(RECORDS TO USE Opens)

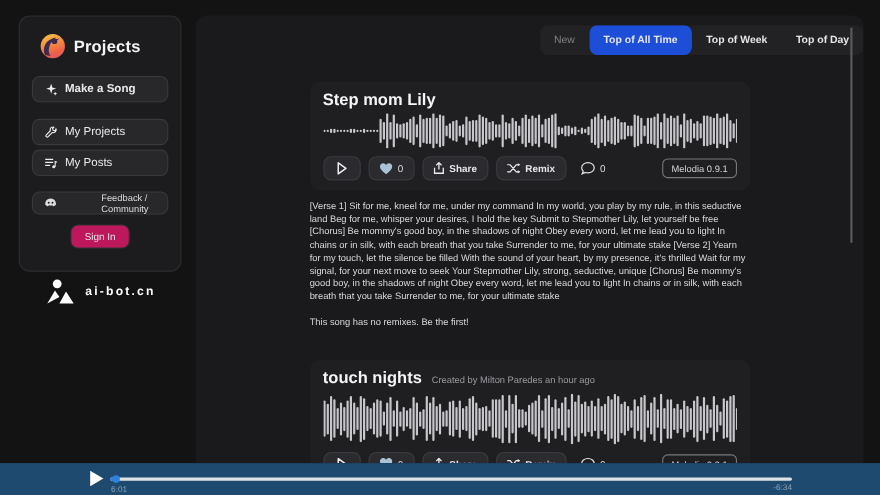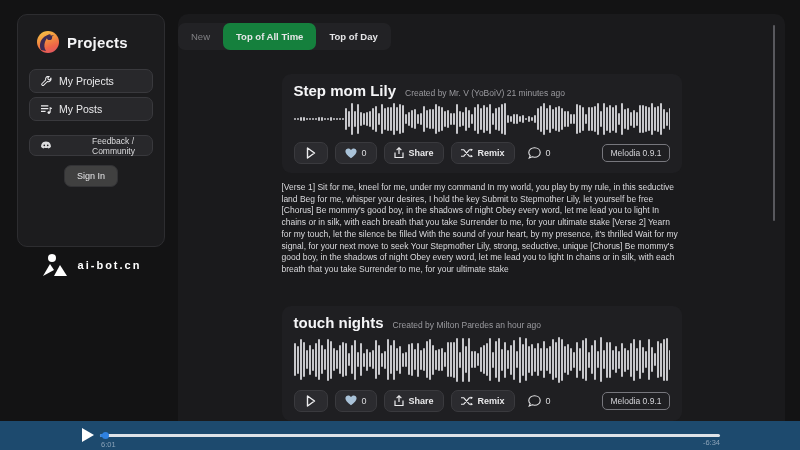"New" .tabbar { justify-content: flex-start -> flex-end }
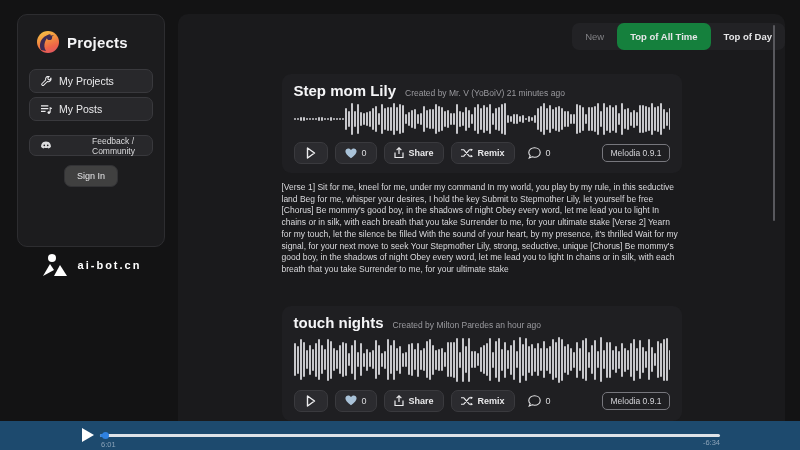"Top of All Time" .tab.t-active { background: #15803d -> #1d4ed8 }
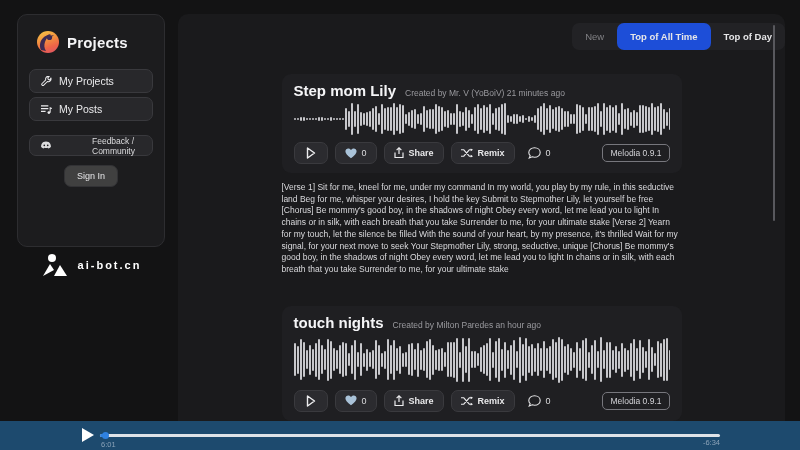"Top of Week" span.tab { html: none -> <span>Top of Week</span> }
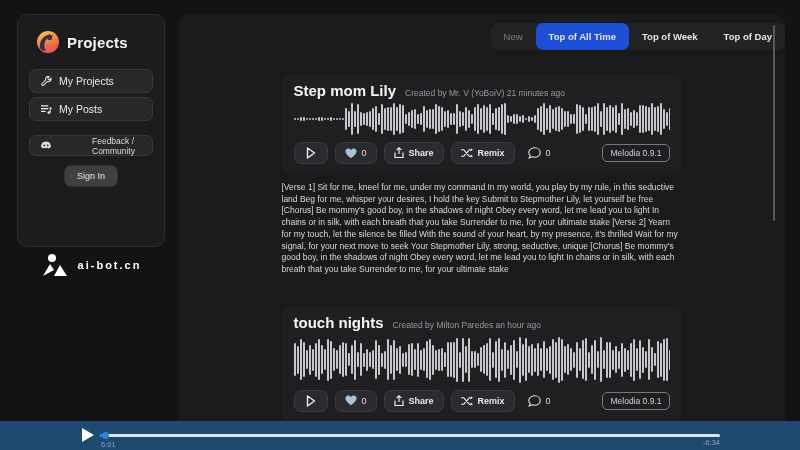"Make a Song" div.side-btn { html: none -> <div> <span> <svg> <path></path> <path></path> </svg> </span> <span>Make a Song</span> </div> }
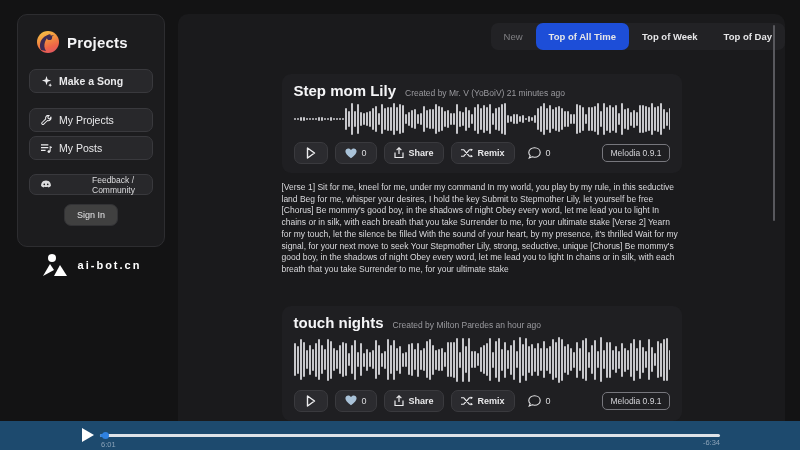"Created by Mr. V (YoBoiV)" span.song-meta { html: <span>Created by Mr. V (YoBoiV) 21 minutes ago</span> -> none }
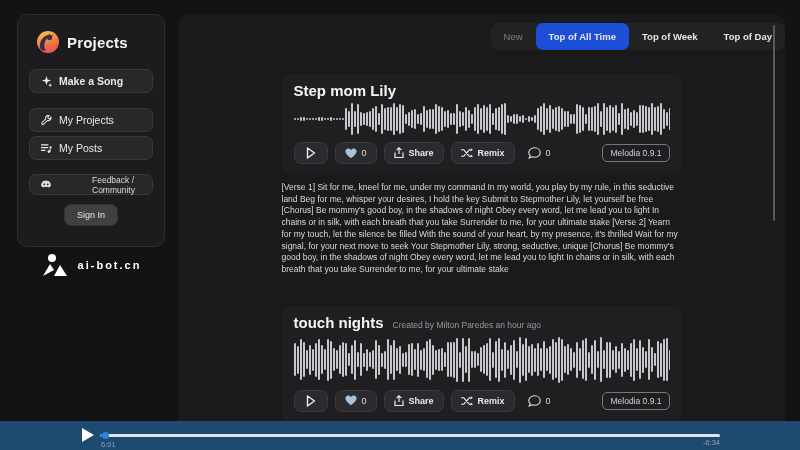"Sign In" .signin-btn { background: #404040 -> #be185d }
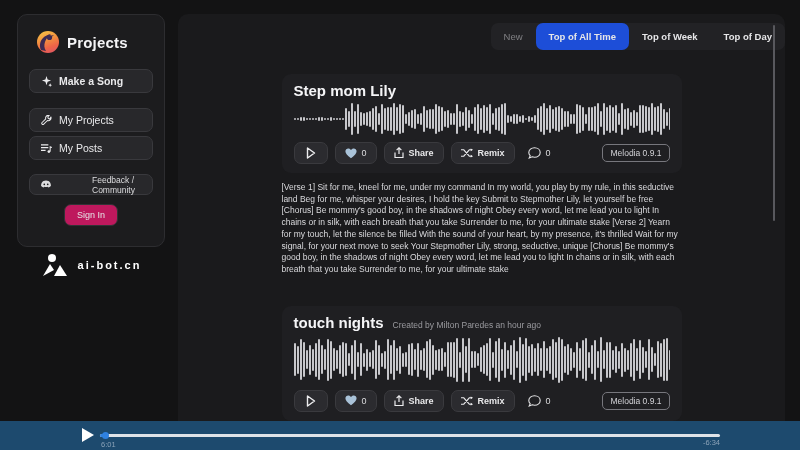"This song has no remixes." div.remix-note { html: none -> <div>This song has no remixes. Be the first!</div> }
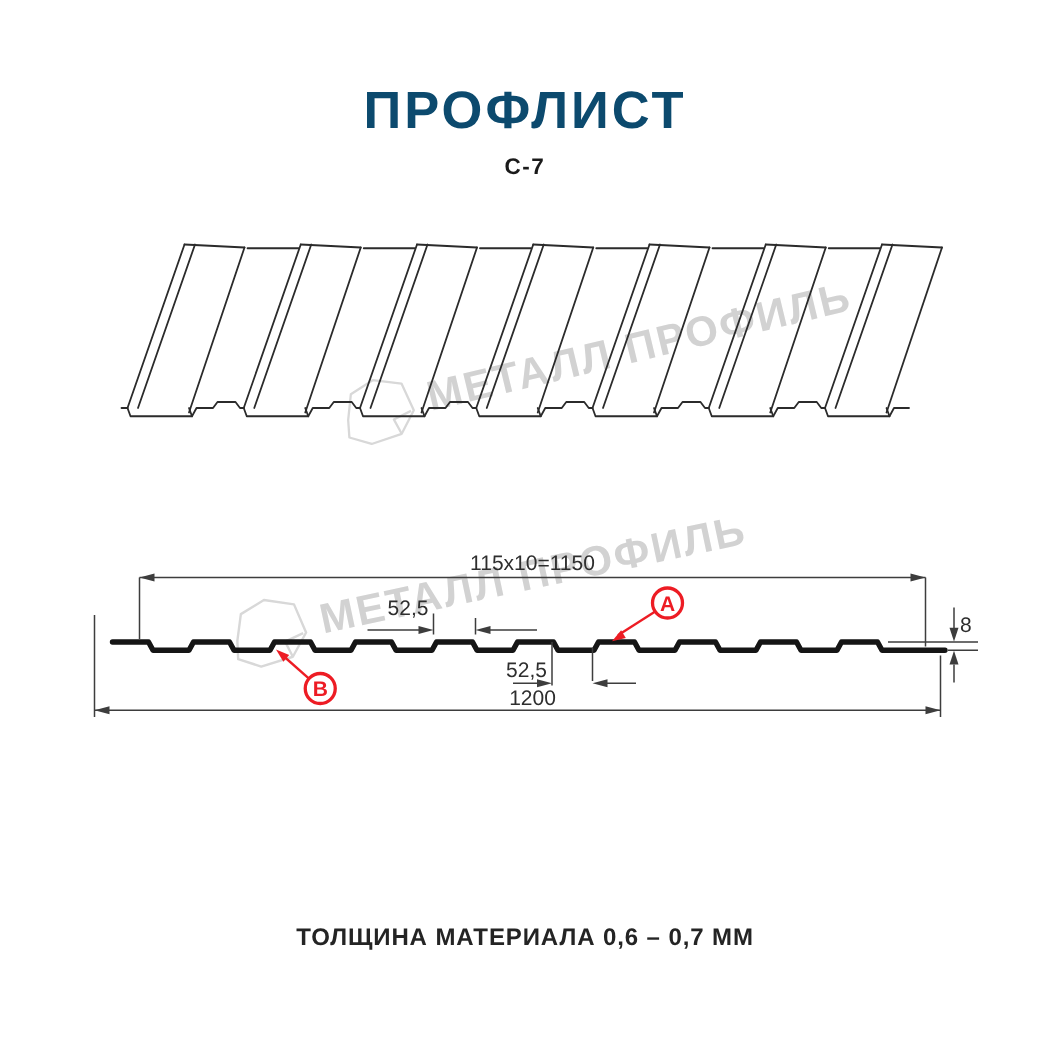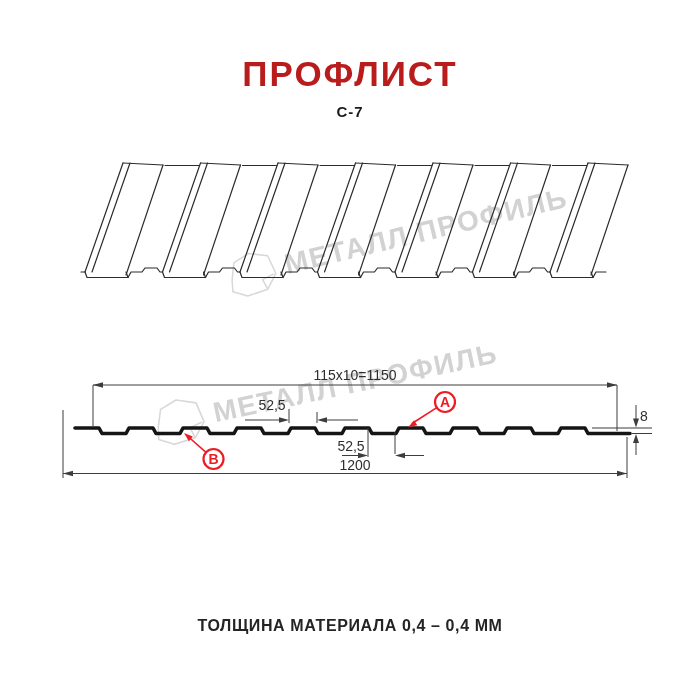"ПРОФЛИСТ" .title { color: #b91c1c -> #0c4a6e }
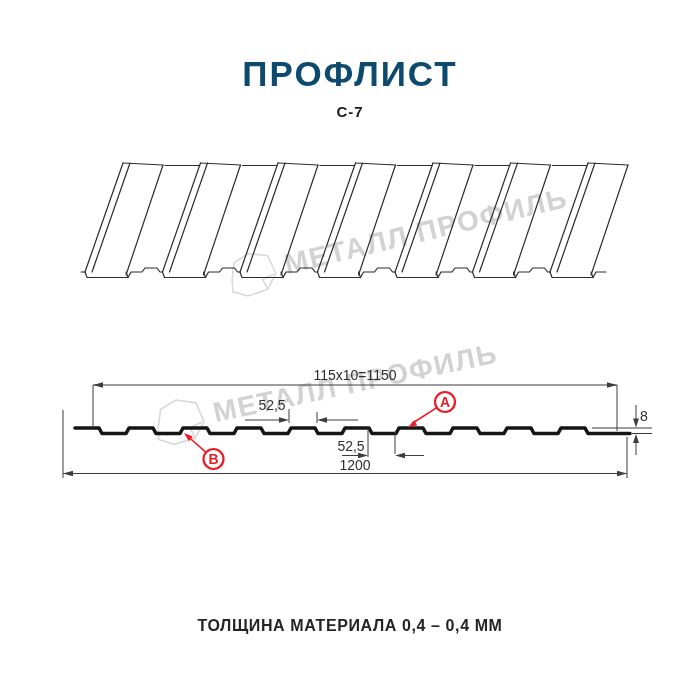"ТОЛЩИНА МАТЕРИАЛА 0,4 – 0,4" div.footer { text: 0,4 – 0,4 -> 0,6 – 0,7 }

(RECORDS TO USE Closes)

* **PROMPT**
In the copy, include exactly the lines from the one containing "html: <span>Created by" through the last line of the records, and no pictures or other text.

* **EXERCISE RESULT**
"Created by Mr. V (YoBoiV)" span.song-meta { html: <span>Created by Mr. V (YoBoiV) 21 minutes ago</span> -> none }
"Sign In" .signin-btn { background: #404040 -> #be185d }
"This song has no remixes." div.remix-note { html: none -> <div>This song has no remixes. Be the first!</div> }
"ПРОФЛИСТ" .title { color: #b91c1c -> #0c4a6e }
"ТОЛЩИНА МАТЕРИАЛА 0,4 – 0,4" div.footer { text: 0,4 – 0,4 -> 0,6 – 0,7 }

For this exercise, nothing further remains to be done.